• _Directions_:
Up to and including the line with "More Set Pieces", restate the records below word for word, beginning with their first line.

• _Data section_:
#####
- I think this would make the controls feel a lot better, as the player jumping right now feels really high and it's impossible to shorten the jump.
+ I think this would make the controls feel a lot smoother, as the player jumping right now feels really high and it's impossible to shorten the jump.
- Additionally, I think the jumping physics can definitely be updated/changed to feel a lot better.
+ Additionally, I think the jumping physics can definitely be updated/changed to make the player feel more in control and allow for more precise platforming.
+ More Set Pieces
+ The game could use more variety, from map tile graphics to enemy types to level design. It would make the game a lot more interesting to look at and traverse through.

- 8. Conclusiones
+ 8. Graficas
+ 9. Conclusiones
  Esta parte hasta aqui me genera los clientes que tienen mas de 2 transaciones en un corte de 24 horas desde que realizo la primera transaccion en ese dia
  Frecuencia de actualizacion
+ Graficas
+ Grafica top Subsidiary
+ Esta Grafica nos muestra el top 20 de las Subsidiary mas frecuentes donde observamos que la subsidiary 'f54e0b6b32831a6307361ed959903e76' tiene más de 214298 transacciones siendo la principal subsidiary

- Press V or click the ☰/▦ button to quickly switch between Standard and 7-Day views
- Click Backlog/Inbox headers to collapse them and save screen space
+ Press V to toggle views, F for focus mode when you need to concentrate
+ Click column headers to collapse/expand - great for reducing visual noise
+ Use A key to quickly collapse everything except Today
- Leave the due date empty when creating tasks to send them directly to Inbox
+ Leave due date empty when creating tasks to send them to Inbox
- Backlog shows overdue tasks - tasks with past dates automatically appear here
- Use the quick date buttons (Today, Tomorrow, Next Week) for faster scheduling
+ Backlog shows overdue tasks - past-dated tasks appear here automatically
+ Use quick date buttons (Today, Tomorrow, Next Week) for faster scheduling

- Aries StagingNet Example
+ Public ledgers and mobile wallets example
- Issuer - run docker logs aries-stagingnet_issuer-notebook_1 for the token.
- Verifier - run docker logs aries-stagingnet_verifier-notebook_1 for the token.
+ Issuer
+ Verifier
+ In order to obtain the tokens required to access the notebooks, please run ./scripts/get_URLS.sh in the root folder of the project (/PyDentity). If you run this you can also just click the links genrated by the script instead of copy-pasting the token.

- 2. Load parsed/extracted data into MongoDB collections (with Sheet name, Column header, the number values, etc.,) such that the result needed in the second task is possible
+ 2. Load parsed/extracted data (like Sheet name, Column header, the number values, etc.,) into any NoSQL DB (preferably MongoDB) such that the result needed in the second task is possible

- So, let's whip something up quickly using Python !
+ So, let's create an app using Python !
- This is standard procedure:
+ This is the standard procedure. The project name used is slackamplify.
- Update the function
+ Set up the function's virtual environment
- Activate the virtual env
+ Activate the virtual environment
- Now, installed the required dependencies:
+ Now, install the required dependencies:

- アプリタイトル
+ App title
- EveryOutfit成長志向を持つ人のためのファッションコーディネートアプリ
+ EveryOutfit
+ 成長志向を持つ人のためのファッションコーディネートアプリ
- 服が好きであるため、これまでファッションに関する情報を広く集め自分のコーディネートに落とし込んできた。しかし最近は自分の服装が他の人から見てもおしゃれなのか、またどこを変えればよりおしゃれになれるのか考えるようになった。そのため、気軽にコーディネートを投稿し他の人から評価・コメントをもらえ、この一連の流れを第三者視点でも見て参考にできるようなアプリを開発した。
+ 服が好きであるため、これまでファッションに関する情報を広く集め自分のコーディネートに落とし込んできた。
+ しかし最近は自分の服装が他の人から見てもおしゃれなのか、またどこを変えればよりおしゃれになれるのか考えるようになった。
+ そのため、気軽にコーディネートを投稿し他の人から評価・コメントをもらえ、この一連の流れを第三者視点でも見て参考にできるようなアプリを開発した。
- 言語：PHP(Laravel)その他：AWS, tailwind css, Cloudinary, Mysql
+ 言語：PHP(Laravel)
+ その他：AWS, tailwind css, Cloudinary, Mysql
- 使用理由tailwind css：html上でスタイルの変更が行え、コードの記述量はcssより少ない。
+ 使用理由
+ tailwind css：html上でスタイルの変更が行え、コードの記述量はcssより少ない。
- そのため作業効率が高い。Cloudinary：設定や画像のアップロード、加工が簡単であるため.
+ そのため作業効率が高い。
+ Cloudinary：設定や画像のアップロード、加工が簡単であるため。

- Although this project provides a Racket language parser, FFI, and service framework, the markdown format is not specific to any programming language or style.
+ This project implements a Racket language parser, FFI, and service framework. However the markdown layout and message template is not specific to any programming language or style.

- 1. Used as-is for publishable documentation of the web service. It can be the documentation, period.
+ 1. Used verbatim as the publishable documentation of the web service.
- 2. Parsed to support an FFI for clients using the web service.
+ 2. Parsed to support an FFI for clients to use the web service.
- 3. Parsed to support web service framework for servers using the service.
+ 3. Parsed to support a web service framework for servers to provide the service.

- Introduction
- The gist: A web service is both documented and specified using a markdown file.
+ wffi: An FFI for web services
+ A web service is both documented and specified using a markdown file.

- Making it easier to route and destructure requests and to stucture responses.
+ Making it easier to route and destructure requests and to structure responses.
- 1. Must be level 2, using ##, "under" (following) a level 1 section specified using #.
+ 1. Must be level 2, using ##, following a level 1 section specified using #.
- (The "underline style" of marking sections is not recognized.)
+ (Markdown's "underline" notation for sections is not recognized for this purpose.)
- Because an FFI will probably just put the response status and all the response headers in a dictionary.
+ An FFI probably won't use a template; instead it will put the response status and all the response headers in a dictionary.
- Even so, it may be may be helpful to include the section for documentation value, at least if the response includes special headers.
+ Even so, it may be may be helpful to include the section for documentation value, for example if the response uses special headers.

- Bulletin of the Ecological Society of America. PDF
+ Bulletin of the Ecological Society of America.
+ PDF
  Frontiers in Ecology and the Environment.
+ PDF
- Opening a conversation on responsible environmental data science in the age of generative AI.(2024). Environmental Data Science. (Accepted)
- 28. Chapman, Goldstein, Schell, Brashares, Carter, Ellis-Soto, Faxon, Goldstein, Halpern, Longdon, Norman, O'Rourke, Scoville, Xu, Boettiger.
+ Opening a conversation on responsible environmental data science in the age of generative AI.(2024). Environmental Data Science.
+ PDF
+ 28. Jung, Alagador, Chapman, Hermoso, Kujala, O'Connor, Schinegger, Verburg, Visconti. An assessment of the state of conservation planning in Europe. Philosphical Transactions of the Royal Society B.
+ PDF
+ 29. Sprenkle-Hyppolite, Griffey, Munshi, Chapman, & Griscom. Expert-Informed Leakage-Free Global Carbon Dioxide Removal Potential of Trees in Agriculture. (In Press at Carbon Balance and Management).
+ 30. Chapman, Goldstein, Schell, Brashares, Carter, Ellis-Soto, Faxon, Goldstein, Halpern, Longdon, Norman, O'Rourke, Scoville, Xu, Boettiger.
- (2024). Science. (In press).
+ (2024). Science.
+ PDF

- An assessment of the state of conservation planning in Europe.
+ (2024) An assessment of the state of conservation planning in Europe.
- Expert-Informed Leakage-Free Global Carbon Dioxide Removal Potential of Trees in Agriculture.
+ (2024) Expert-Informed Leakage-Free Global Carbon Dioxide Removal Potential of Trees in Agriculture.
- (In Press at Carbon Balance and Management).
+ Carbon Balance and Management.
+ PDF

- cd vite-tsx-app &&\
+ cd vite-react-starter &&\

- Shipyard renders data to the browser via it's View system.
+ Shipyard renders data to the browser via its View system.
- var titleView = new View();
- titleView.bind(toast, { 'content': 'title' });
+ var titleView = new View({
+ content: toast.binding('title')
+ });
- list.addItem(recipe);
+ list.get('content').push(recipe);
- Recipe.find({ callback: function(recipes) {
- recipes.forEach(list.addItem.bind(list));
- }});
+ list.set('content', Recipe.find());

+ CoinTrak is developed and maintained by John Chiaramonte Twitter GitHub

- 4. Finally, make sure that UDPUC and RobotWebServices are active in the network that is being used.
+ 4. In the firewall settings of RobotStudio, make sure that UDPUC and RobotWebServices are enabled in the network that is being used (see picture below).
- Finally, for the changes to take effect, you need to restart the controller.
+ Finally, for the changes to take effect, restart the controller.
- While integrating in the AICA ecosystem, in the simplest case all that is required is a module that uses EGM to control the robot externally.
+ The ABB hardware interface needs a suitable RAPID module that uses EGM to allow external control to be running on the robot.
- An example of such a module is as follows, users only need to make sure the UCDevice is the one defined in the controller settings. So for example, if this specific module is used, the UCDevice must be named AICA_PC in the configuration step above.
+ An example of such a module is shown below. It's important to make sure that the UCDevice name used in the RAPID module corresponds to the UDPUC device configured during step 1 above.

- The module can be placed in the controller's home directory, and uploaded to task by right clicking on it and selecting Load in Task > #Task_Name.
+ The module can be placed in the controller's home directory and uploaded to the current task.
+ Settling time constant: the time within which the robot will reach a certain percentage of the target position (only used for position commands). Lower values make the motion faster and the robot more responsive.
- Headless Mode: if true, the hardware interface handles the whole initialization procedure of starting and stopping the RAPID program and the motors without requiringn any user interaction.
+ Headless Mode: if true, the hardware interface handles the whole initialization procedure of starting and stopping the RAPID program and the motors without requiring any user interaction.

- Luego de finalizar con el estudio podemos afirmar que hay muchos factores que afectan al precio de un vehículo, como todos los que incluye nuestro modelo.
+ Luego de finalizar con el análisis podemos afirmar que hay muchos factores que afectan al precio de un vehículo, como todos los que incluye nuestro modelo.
#####
• _Answer for the task_:
- I think this would make the controls feel a lot better, as the player jumping right now feels really high and it's impossible to shorten the jump.
+ I think this would make the controls feel a lot smoother, as the player jumping right now feels really high and it's impossible to shorten the jump.
- Additionally, I think the jumping physics can definitely be updated/changed to feel a lot better.
+ Additionally, I think the jumping physics can definitely be updated/changed to make the player feel more in control and allow for more precise platforming.
+ More Set Pieces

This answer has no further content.